Uma orquestra no Céu

*Por Gutemberg Rocha
Quem se habituou a deleitar-se com a sonoridade inebriante da tradicional orquestra “Bandolins de Oeiras”, regida pela professora Celina Martins, há algum tempo já vinha sentindo falta dos acordes de algumas de suas principais componentes: Petinha Amorim e Lilásia Freitas. Por problemas de saúde, elas se afastaram das apresentações e até mesmo das missas dominicais, quando os bandolins costumam acompanhar o coral “Madrigal Nossa Senhora da Vitória”, hoje regido pelo músico e historiador Francisco Rêgo. Mas a ausência das duas não impediu que as demais – Zezé Cabeceira, Rosário Lemos e Nieta Maranhão – continuassem a maratona de missas, aniversários e outros eventos, para os quais são frequentemente convidadas a tocar.
Para tristeza geral, às vésperas do último Natal o grupo perdeu mais uma de suas estrelas, e desta vez por morte: Rosário Lemos. Nunca mais a veremos deslizando os dedos pelas cordas do seu instrumento, sempre tratado com todo zelo e carinho. Como era bom vê-la tocar! Quanto esmero, quanta satisfação, quanto amor! Espero que tudo isso tenha-se plantado no coração musical de outros oeirenses; que as sementes lançadas através dos sons inesquecíveis dos bandolins de Rosário e suas companheiras encontrem solos férteis e germinem em abundância. Algo de concreto já é possível perceber: a orquestra “Novos Bandolins de Oeiras” é, acredito eu, fruto dessa semeadura.
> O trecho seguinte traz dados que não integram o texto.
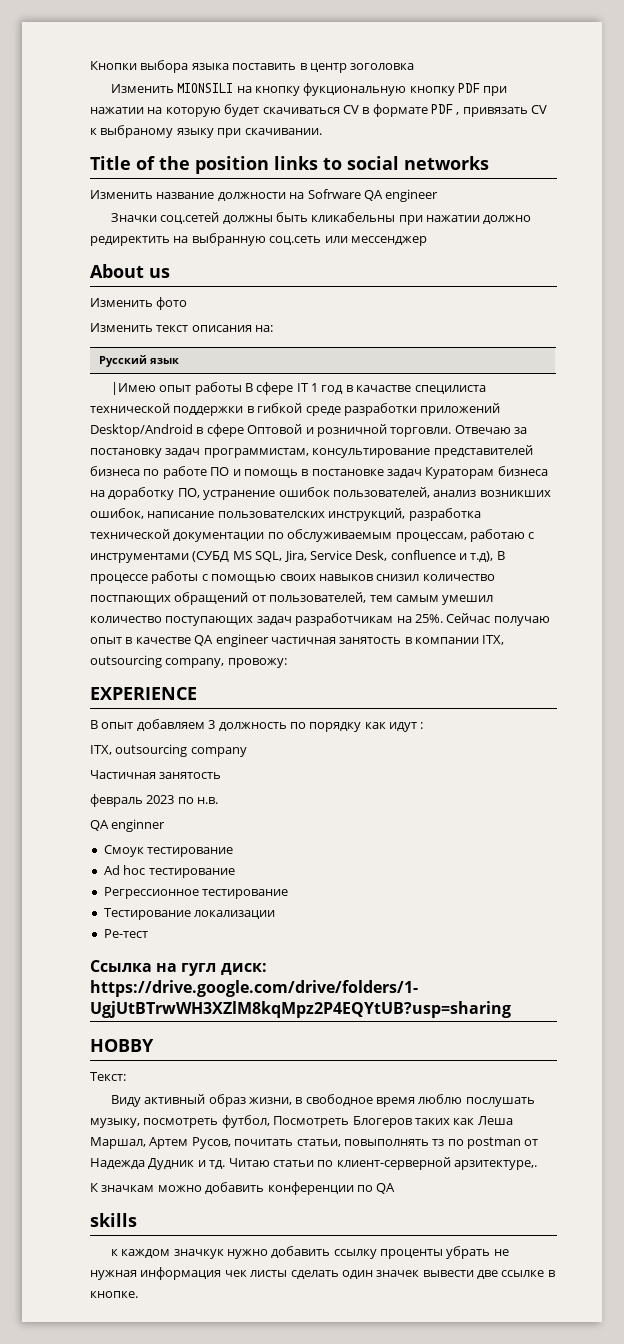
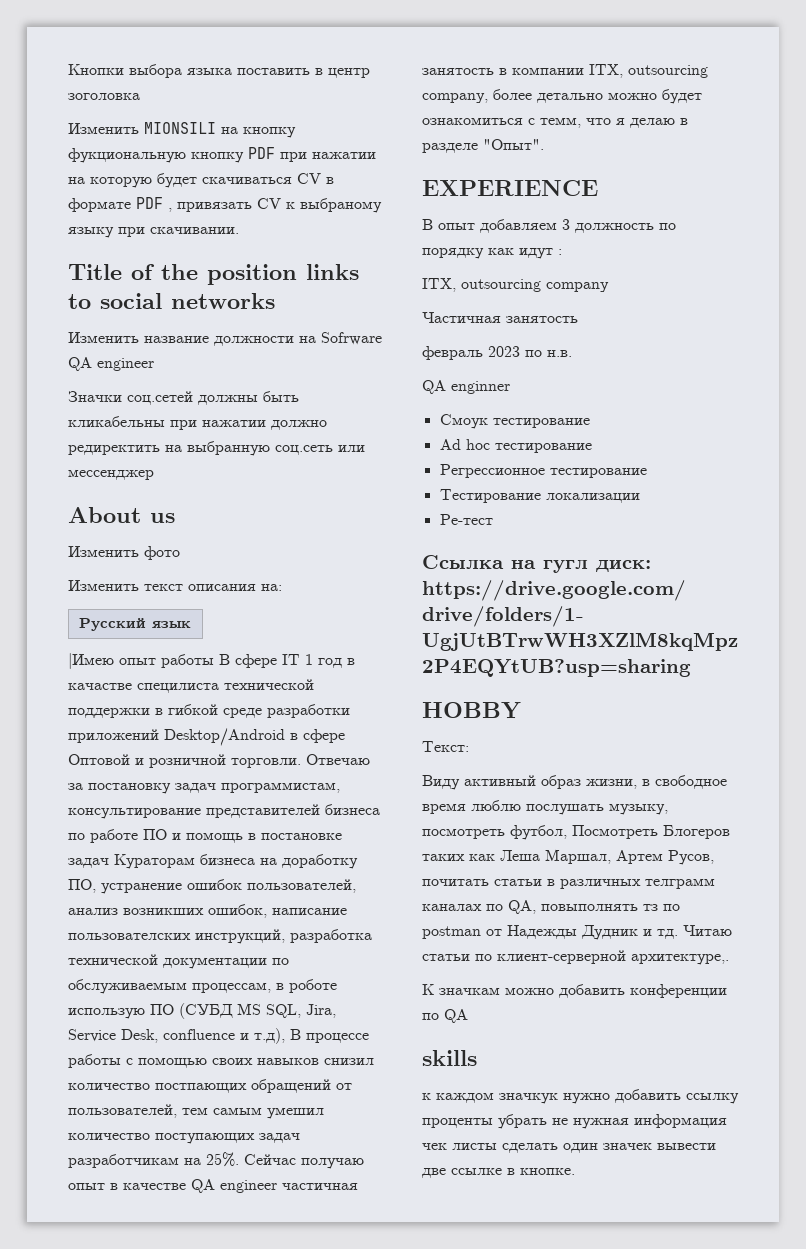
- Отвечаю за постановку задач программистам, консультирование представителей бизнеса по работе ПО и помощь в постановке задач Кураторам бизнеса на доработку ПО, устранение ошибок пользователей, анализ возникших ошибок, написание пользователских инструкций, разработка технической документации по обслуживаемым процессам, работаю с инструментами (СУБД MS SQL, Jira, Service Desk, confluence и т.д), В процессе работы с помощью своих навыков снизил количество постпающих обращений от пользователей, тем самым умешил количество поступающих задач разработчикам на 25%.
+ Отвечаю за постановку задач программистам, консультирование представителей бизнеса по работе ПО и помощь в постановке задач Кураторам бизнеса на доработку ПО, устранение ошибок пользователей, анализ возникших ошибок, написание пользователских инструкций, разработка технической документации по обслуживаемым процессам, в роботе использую ПО (СУБД MS SQL, Jira, Service Desk, confluence и т.д), В процессе работы с помощью своих навыков снизил количество постпающих обращений от пользователей, тем самым умешил количество поступающих задач разработчикам на 25%.
- Сейчас получаю опыт в качестве QA engineer частичная занятость в компании ITX, outsourcing company, провожу:
+ Сейчас получаю опыт в качестве QA engineer частичная занятость в компании ITX, outsourcing company, более детально можно будет ознакомиться с темм, что я делаю в разделе "Опыт".
- Виду активный образ жизни, в свободное время люблю послушать музыку, посмотреть футбол, Посмотреть Блогеров таких как Леша Маршал, Артем Русов, почитать статьи, повыполнять тз по postman от Надежда Дудник и тд.
+ Виду активный образ жизни, в свободное время люблю послушать музыку, посмотреть футбол, Посмотреть Блогеров таких как Леша Маршал, Артем Русов, почитать статьи в различных телграмм каналах по QA, повыполнять тз по postman от Надежды Дудник и тд.
- Читаю статьи по клиент-серверной арзитектуре,.
+ Читаю статьи по клиент-серверной архитектуре,.

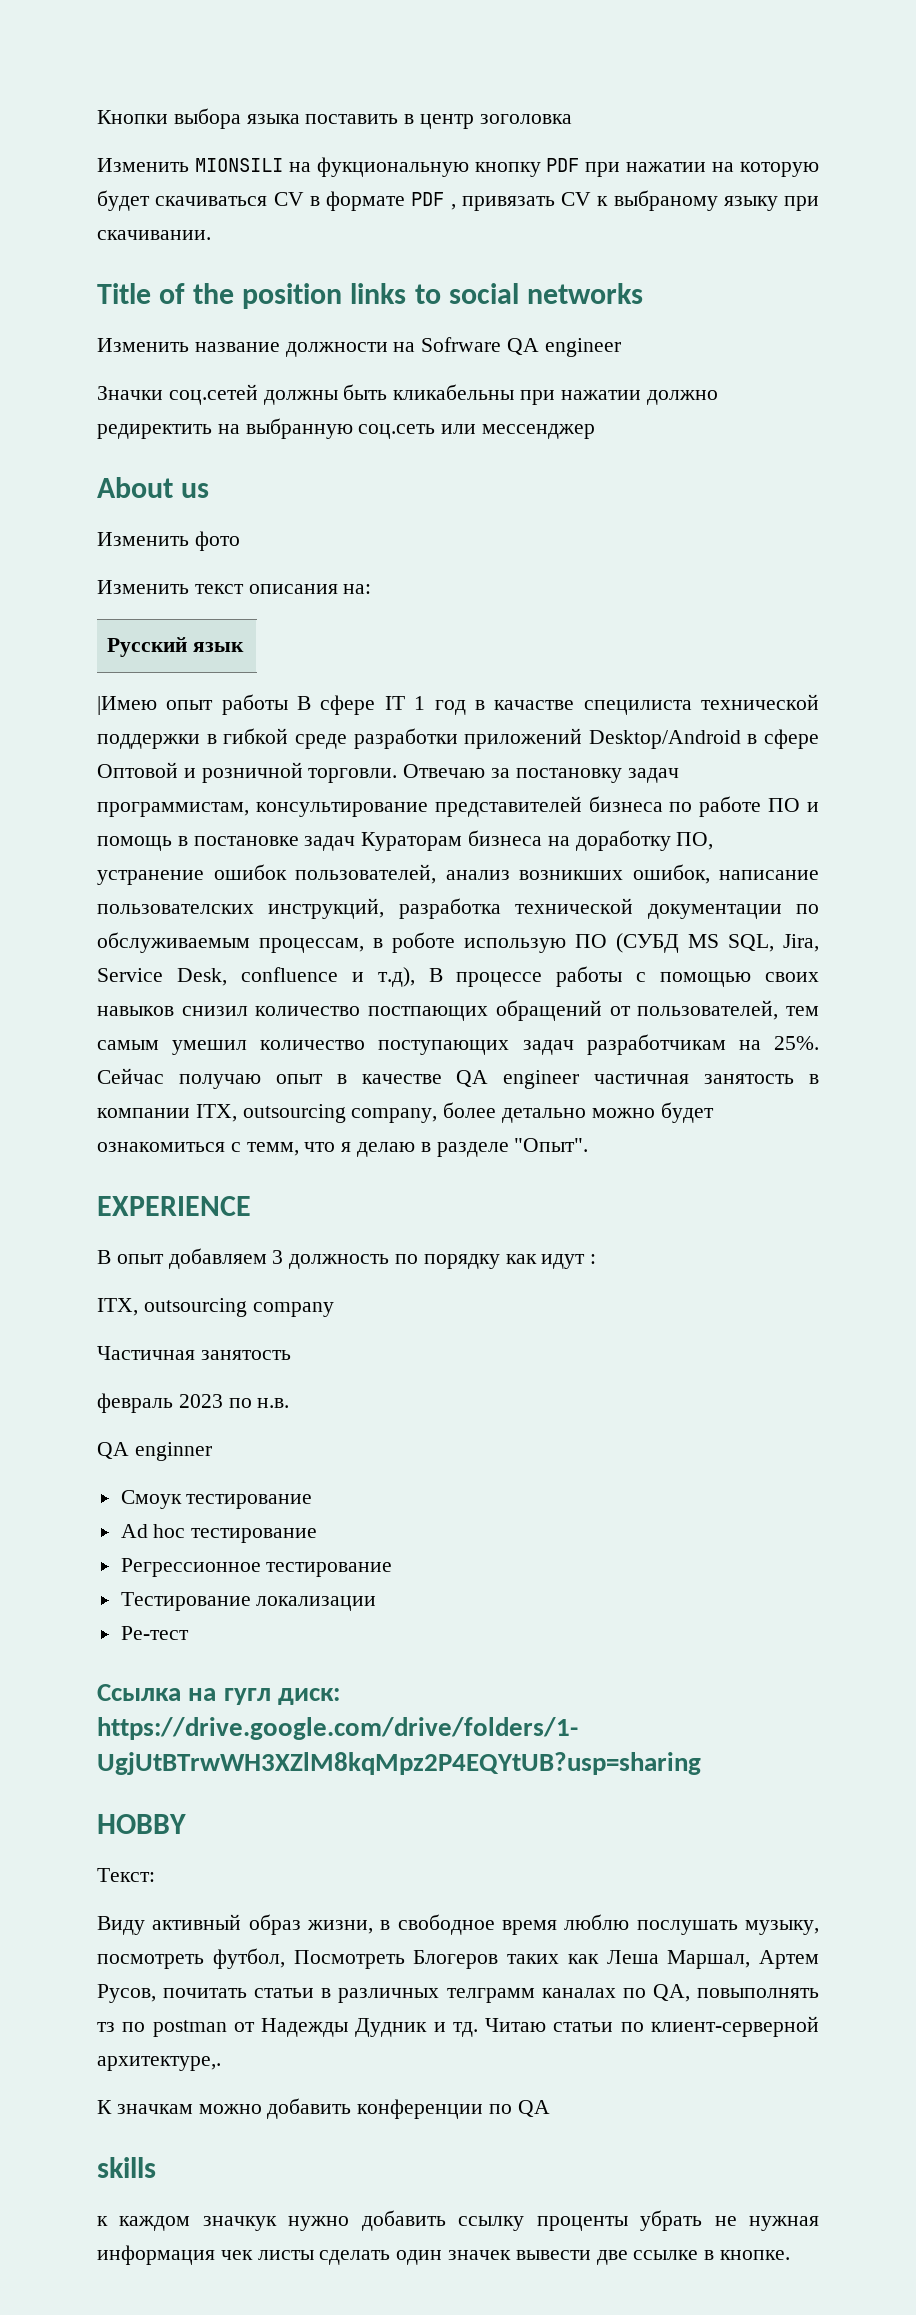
- Изменить MIONSILI на кнопку фукциональную кнопку PDF при нажатии на которую будет скачиваться CV в формате PDF , привязать CV к выбраному языку при скачивании.
+ Изменить MIONSILI на фукциональную кнопку PDF при нажатии на которую будет скачиваться CV в формате PDF , привязать CV к выбраному языку при скачивании.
Rosário Lemos morava no sopé da colina do Rosário, passagem quase obrigatória para quem se dirige do centro da cidade para a igreja do Rosário. Para mim, era um enorme prazer fazer uma paradinha em sua casa, para uma breve prosa, ao sabor de um cafezinho fresquinho ou uma deliciosa cajuína. Não mais a veremos ali, mas aquela casa e aquele caminho sempre despertarão em muitos oeirenses a lembrança da sua presença marcante. Não mais a veremos aqui, neste mundo, mas tenho esperança de encontrá-la um dia, no Céu, onde sei que está muito bem acompanhada.
Se ela bem andou, a estas alturas já deve ter-se integrado à legião de conterrâneos que a antecederam, mormente as figuras de realce da musicalidade oeirense. Com seu bandolim, Rosário Lemos hoje faz parte de uma orquestra no Céu. Uma orquestra que conta com a participação de Eva Feitosa e Aracy de Carvalho, também nos bandolins, Careca e Zeca Amorim nos violões, Possidônio Queiroz na flauta, Levi no pistom, Zé da Guia na tuba, Maestro Jeremias na rebeca, José Vidal no violino, Alcione na guitarra, Clóvis Freitas na cuíca, Nilson Palha na gaita, Maria Inês no harmônio, Sebastião Carlos no sax, Antônio Diogo na clarineta, João Cassiano no bombardino, Burane no violoncelo, Seu Basto no bombo, Benedito Carmo no contrabaixo, Antônio Dentim no banjo, Yayazinha no piano, Gerson Campos no vocal, e tantos outros músicos de talento, sob a regência do maestro Bugyja. Uma orquestra pra ninguém botar defeito! Uma orquestra que haverá de receber com pompas e honras a todos os oeirenses que mais dia menos dia haverão de aportar na morada eterna. E, com uma orquestra dessas, cada recepção será, com certeza, uma festa divinal!